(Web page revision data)
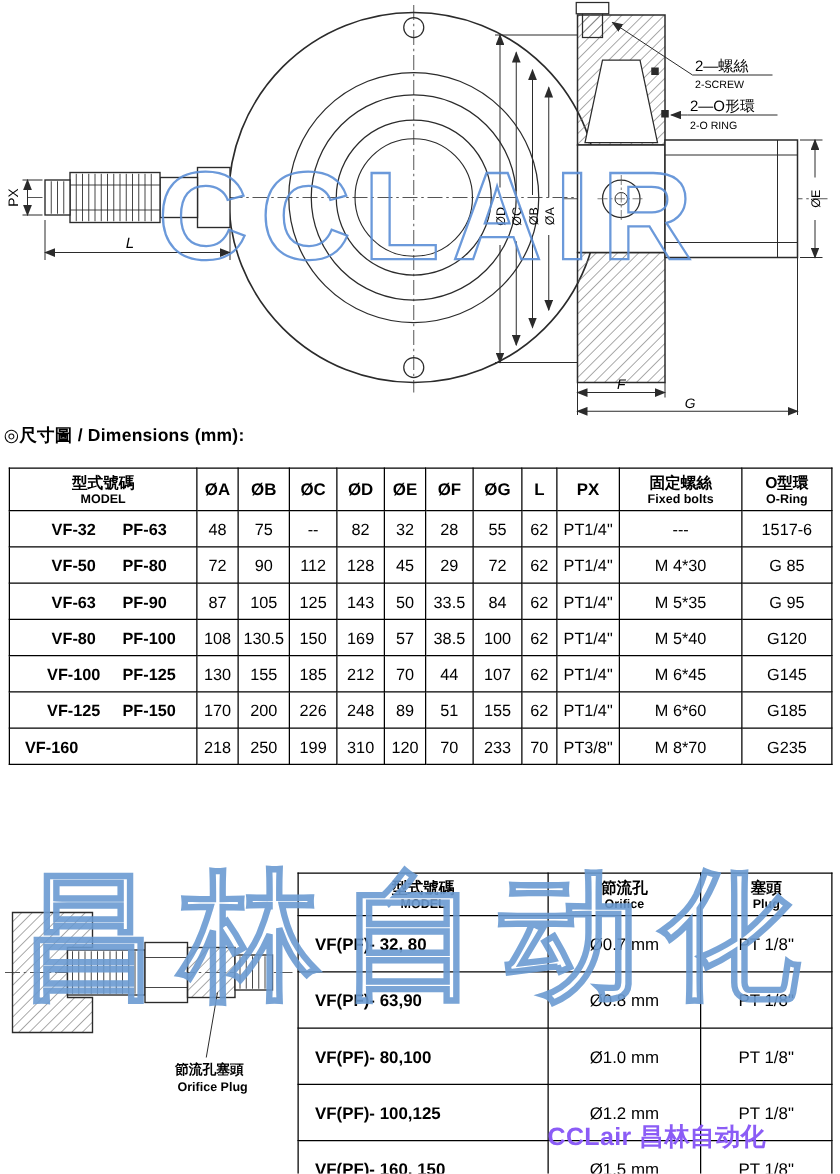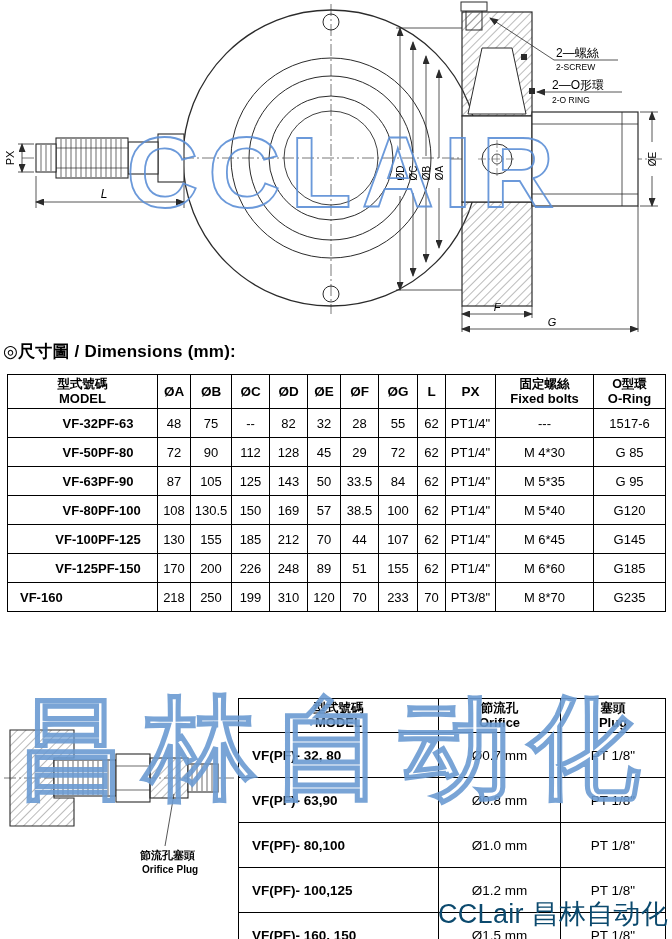--- a/index.html
+++ b/index.html
@@ -6,7 +6,7 @@
   body{width:672px;height:939px;background:#fff;font-family:"Liberation Sans","DejaVu Sans",sans-serif;color:#111;}
   .page{position:relative;width:672px;height:939px;overflow:hidden;background:#fff;}
   .abs{position:absolute;}
-  .section-title{position:absolute;font-size:17px;font-weight:bold;color:#000;letter-spacing:.2px;z-index:2;}
+  .section-title{position:absolute;font-size:14px;font-weight:bold;color:#000;letter-spacing:.2px;z-index:2;}
   table.data{position:absolute;border-collapse:collapse;table-layout:fixed;z-index:2;}
   table.data th,table.data td{border:1px solid #000;text-align:center;vertical-align:middle;padding:0;color:#000;overflow:hidden;}
   .h-zh{font-size:12.5px;font-weight:bold;line-height:1.2;}

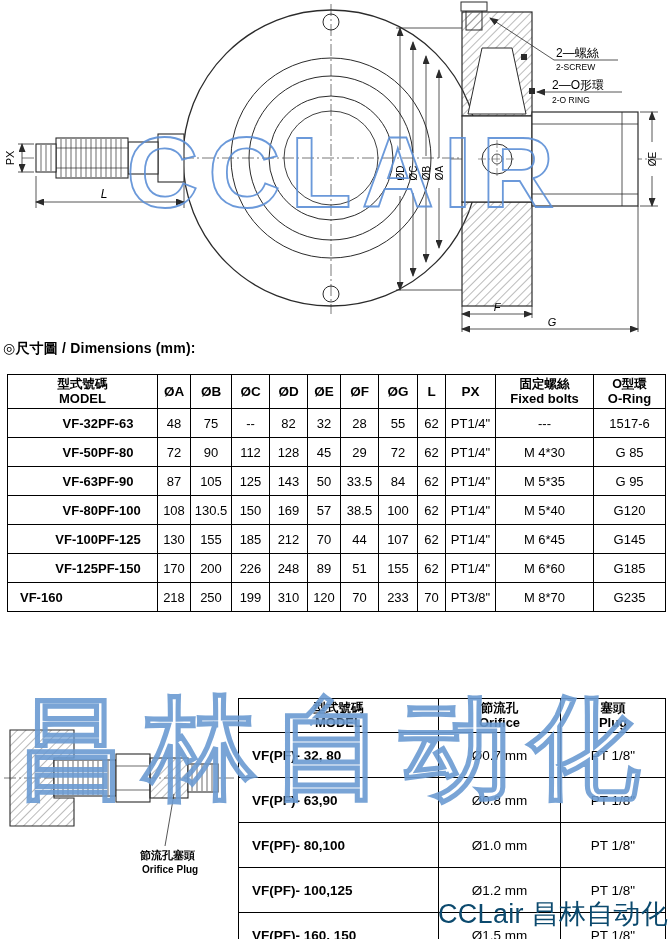--- a/index.html
+++ b/index.html
@@ -10,7 +10,7 @@
   table.data{position:absolute;border-collapse:collapse;table-layout:fixed;z-index:2;}
   table.data th,table.data td{border:1px solid #000;text-align:center;vertical-align:middle;padding:0;color:#000;overflow:hidden;}
   .h-zh{font-size:12.5px;font-weight:bold;line-height:1.2;}
-  .h-en{font-size:13px;font-weight:bold;line-height:1.1;}
+  .h-en{font-size:10px;font-weight:bold;line-height:1.1;}
   .dim-table{left:7px;top:374px;width:658px;}
   .dim-table thead tr{height:34px;}
   .dim-table tbody tr{height:29px;}

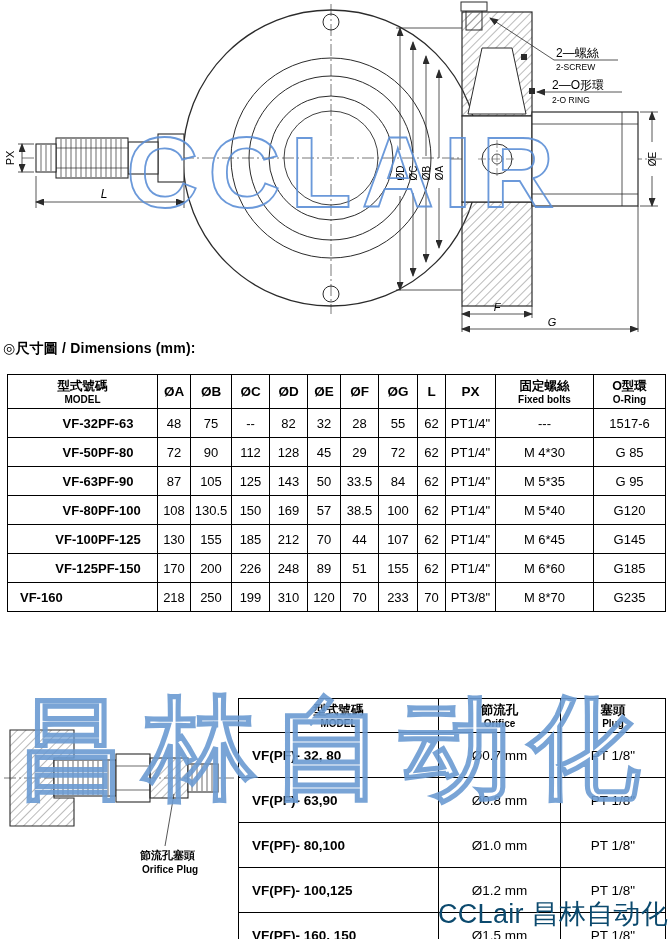--- a/index.html
+++ b/index.html
@@ -18,7 +18,7 @@
   .dim-table td{font-size:13px;}
   .dim-table td:first-child{text-align:left;padding-left:12px;font-weight:bold;white-space:pre;}
   td.split span{display:inline-block;}
-  td.split span:first-child{width:78px;text-align:right;}
+  td.split span:first-child{width:78px;text-align:center;}
   .adp-table{left:238px;top:698px;width:427px;}
   .adp-table thead tr{height:34px;}
   .adp-table tbody tr{height:45px;}

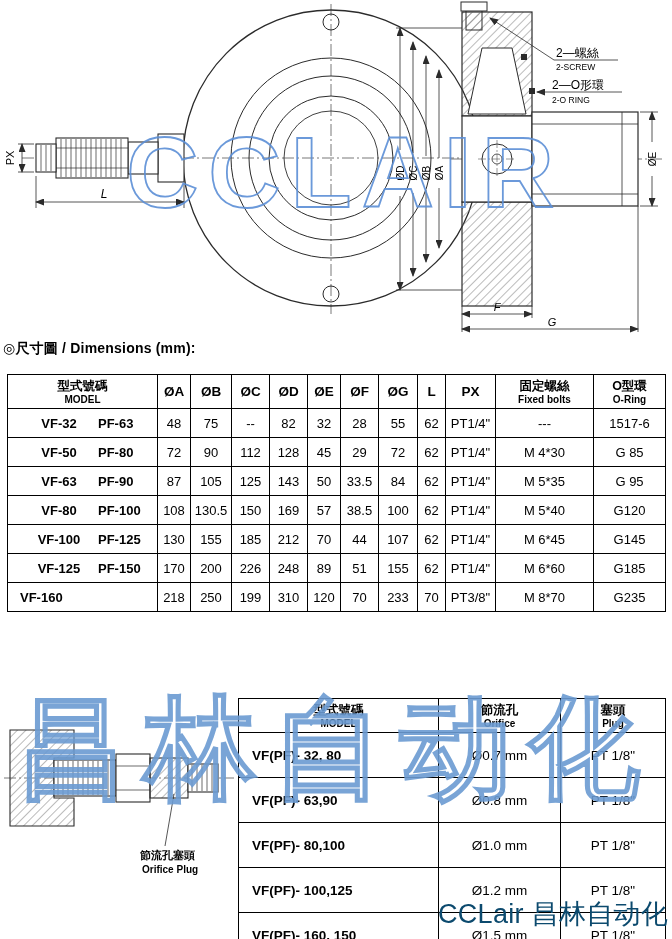--- a/index.html
+++ b/index.html
@@ -25,7 +25,7 @@
   .adp-table th{font-size:13.5px;font-weight:bold;}
   .adp-table td{font-size:13.5px;}
   .adp-table td:first-child{text-align:left;padding-left:13px;font-weight:bold;white-space:pre;}
-  .corner-logo{position:absolute;left:438px;top:896px;font-size:27px;font-weight:normal;color:#0c4a6e;letter-spacing:.3px;z-index:7;white-space:nowrap;}
+  .corner-logo{position:absolute;left:438px;top:896px;font-size:20px;font-weight:bold;color:#8b5cf6;letter-spacing:.3px;z-index:7;white-space:nowrap;}
   .wm-overlay{z-index:6;pointer-events:none;}
   svg{overflow:visible;}
 </style>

● Exercise aim: Every line above should be transcribed exactly, though no image should be carried over.

● The answer:
--- a/index.html
+++ b/index.html
@@ -6,7 +6,7 @@
   body{width:672px;height:939px;background:#fff;font-family:"Liberation Sans","DejaVu Sans",sans-serif;color:#111;}
   .page{position:relative;width:672px;height:939px;overflow:hidden;background:#fff;}
   .abs{position:absolute;}
-  .section-title{position:absolute;font-size:17px;font-weight:bold;color:#000;letter-spacing:.2px;z-index:2;}
+  .section-title{position:absolute;font-size:14px;font-weight:bold;color:#000;letter-spacing:.2px;z-index:2;}
   table.data{position:absolute;border-collapse:collapse;table-layout:fixed;z-index:2;}
   table.data th,table.data td{border:1px solid #000;text-align:center;vertical-align:middle;padding:0;color:#000;overflow:hidden;}
   .h-zh{font-size:12.5px;font-weight:bold;line-height:1.2;}

--- a/index.html
+++ b/index.html
@@ -10,7 +10,7 @@
   table.data{position:absolute;border-collapse:collapse;table-layout:fixed;z-index:2;}
   table.data th,table.data td{border:1px solid #000;text-align:center;vertical-align:middle;padding:0;color:#000;overflow:hidden;}
   .h-zh{font-size:12.5px;font-weight:bold;line-height:1.2;}
-  .h-en{font-size:13px;font-weight:bold;line-height:1.1;}
+  .h-en{font-size:10px;font-weight:bold;line-height:1.1;}
   .dim-table{left:7px;top:374px;width:658px;}
   .dim-table thead tr{height:34px;}
   .dim-table tbody tr{height:29px;}

--- a/index.html
+++ b/index.html
@@ -18,7 +18,7 @@
   .dim-table td{font-size:13px;}
   .dim-table td:first-child{text-align:left;padding-left:12px;font-weight:bold;white-space:pre;}
   td.split span{display:inline-block;}
-  td.split span:first-child{width:78px;text-align:right;}
+  td.split span:first-child{width:78px;text-align:center;}
   .adp-table{left:238px;top:698px;width:427px;}
   .adp-table thead tr{height:34px;}
   .adp-table tbody tr{height:45px;}

--- a/index.html
+++ b/index.html
@@ -25,7 +25,7 @@
   .adp-table th{font-size:13.5px;font-weight:bold;}
   .adp-table td{font-size:13.5px;}
   .adp-table td:first-child{text-align:left;padding-left:13px;font-weight:bold;white-space:pre;}
-  .corner-logo{position:absolute;left:438px;top:896px;font-size:27px;font-weight:normal;color:#0c4a6e;letter-spacing:.3px;z-index:7;white-space:nowrap;}
+  .corner-logo{position:absolute;left:438px;top:896px;font-size:20px;font-weight:bold;color:#8b5cf6;letter-spacing:.3px;z-index:7;white-space:nowrap;}
   .wm-overlay{z-index:6;pointer-events:none;}
   svg{overflow:visible;}
 </style>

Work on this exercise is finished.